Niedersachsen und die Meyer-Werft verhandeln derzeit über einen Vertrag zur Standortsicherung. Die IG Metall Küste und der Betriebsrat hatten im Frühjahr zehn Kernforderungen veröffentlicht, den Standort in Papenburg zu stärken. Unter anderem sollen die Kernkompetenzen Forschung und Entwicklung, die Arbeitsplätze und die Investitionen zur Modernisierung im bisherigen Umfang verbleiben.

Außerdem fordern sie die Einführung einer Arbeitsgruppe aus den Arbeitnehmervertretungen der betroffenen Länder. Die Beteiligten wollen möglichst noch im Herbst die Verhandlungen zu einem erfolgreichen Ende führen. Ziel sei ein Vertrag, der den Standort in Papenburg sichert und stärkt. Wie lang die geplante Laufzeit des Vertrages sein wird, sei indes noch nicht abschließend geklärt, so Stefan Wittke, Sprecher des Niedersächsischen Wirtschaftsministeriums. Sicher ist: Bis 2019 ist die Meyer-Werft mit dem Bau von noch neun Luxusliner beauftragt.

Risiken und Chancen

Thomas Gelder, Betriebsratsvorsitzender der Meyer-Werft, sprach von Risiken und Chancen für den Standort Papenburg durch die Übernahme: „Die Werft ist für die Menschen in der Region ein wichtiger Arbeitgeber, auch aus diesem Grund hat das Land Niedersachsen ein großes Interesse an dem Standortsicherungsvertrag.“ Gelder sieht in der Übernahme eine Stärkung der europäischen Werften vor allem gegenüber der Konkurrenz aus China und Korea. „Es ist besser, bei der weltweiten Neustrukturierung des Schiffbaus dabei zu sein, als außen vor zu bleiben.“

Anders als die tief im Binnenland liegende Meyer-Werft, liegt Turku an der südwestlichen Küste Finnlands, am weitgehend eisfreien Schärenmeer. Die Werft gehört zu den größten Europas. In ihren Docks sind bereits die beiden größten Kreuzfahrtschiffe der Welt – „Allure of the Seas“ und „Oasis of the Seas“ – gebaut worden. Nach Gelders Ansicht geht der Trend allerdings nicht weiter zu den Mega-Schiffen dieser Klasse. In Papenburg könnten diese Schiffe nicht mehr gebaut werden – in Turku schon. „Alle anderen können wir auch gut in Papenburg bauen.“

Derweil vermeldet die finnische STX- Werft, eine Absichtserklärung mit TUI Cruises geschlossen zu haben: Zwei weitere Schiffe für etwa 2500 Passagiere und 1000 Besatzungsmitglieder sollen gebaut werden. Diese Aufträge für die Luxusliner „Mein Schiff 5“ und „Mein Schiff 6“ würden bei endgültigem Vollzug der Übernahme von der Meyer-Werft übernommen und in Turku gefertigt werden.

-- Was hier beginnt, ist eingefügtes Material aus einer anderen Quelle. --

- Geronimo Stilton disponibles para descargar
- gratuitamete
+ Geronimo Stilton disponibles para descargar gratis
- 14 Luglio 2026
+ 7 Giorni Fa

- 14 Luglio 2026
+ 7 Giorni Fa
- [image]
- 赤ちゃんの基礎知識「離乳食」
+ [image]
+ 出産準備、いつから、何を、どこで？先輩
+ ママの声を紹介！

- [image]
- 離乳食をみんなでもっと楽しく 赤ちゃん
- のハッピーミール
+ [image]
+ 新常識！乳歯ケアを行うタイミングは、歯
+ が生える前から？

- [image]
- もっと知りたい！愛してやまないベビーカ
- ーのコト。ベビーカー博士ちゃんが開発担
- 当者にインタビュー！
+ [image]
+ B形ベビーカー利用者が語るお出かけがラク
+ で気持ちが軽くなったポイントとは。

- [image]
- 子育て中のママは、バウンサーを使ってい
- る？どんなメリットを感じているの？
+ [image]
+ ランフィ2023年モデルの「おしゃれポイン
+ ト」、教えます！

Die Meyer-Werft und die FII werden offiziell erst dann neue Besitzer der Werft in Turku, wenn das Bundeskartellamt sein Fusionskontrollverfahren abgeschlossen hat und die Übernahme von den beteiligten Finanzinstituten bestätigt wird.

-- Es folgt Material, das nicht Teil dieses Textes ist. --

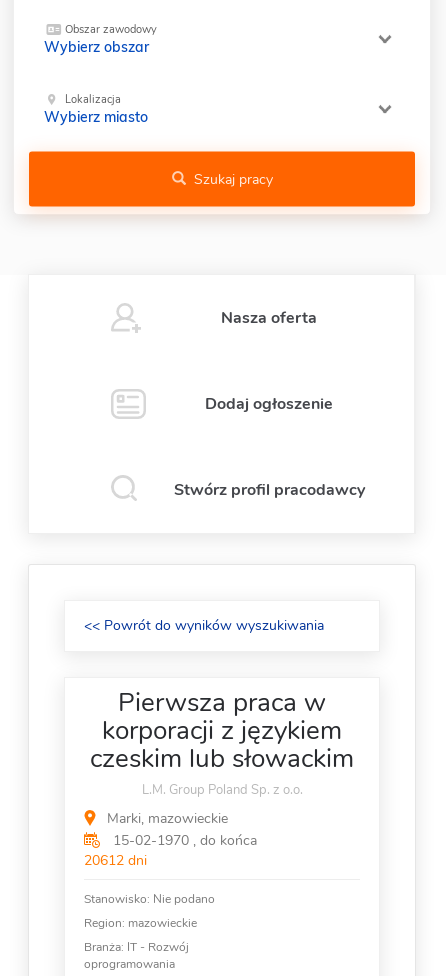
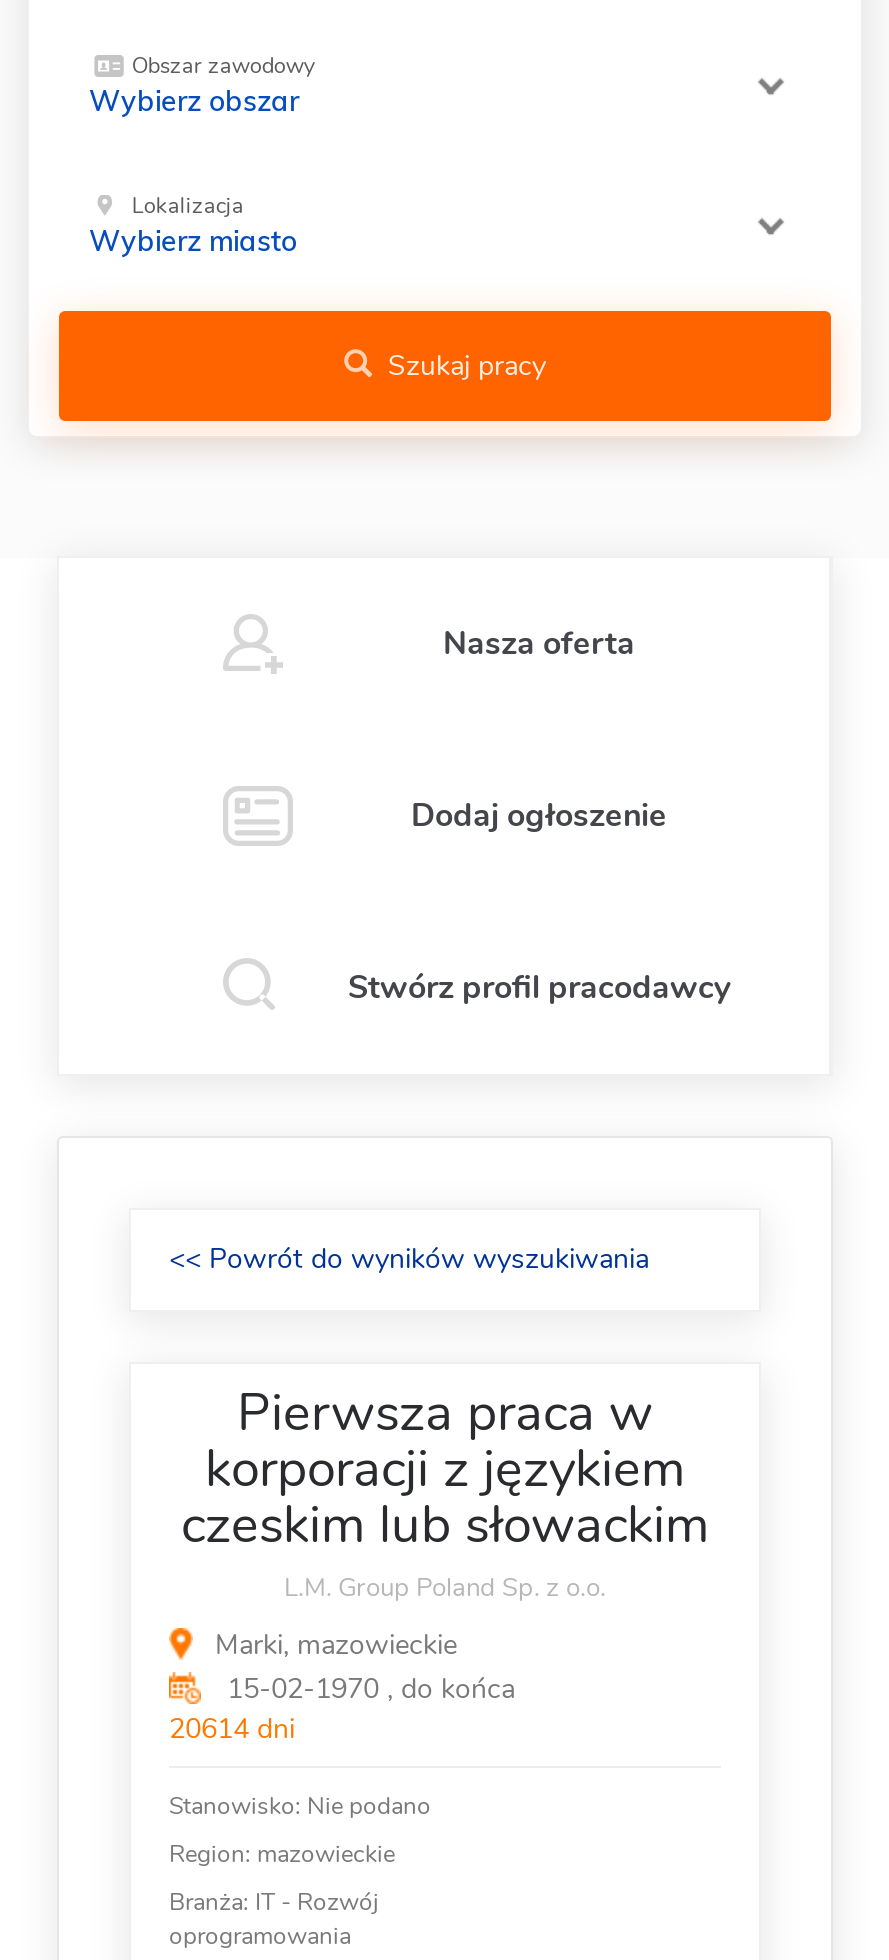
- 20612 dni
+ 20614 dni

Der finnische Wirtschaftsminister Jan Vapaavuori sagte, die Meyer-Werft werde „mit ihrer langen Tradition auf dem Arbeitsfeld mit ganzem Einsatz ihre Expertise einbringen, um dabei zu helfen, die Werft in Turku weiterzuentwickeln.“ Die finnische Regierung hatte seit mehreren Monaten nach einem Partner gesucht, um die Arbeitsplätze in Turku zu sichern. Die Schließung des STX-Standorts in der Stadt Rauma war indes bereits beschlossen.

Die neuen Investoren seien gewillt, einen bedeutenden Betrag in die neue Firma zu stecken, um eine solide Basis für die Zukunft zu bereiten und international attraktiv zu bleiben, so die finnische Regierung in einer Pressemitteilung. Laut Angaben der Regierung sei es bisher allerdings bei ähnlichen Investitionen Praxis gewesen, zu einem späteren Zeitpunkt aus dem Zusammenschluss auszusteigen.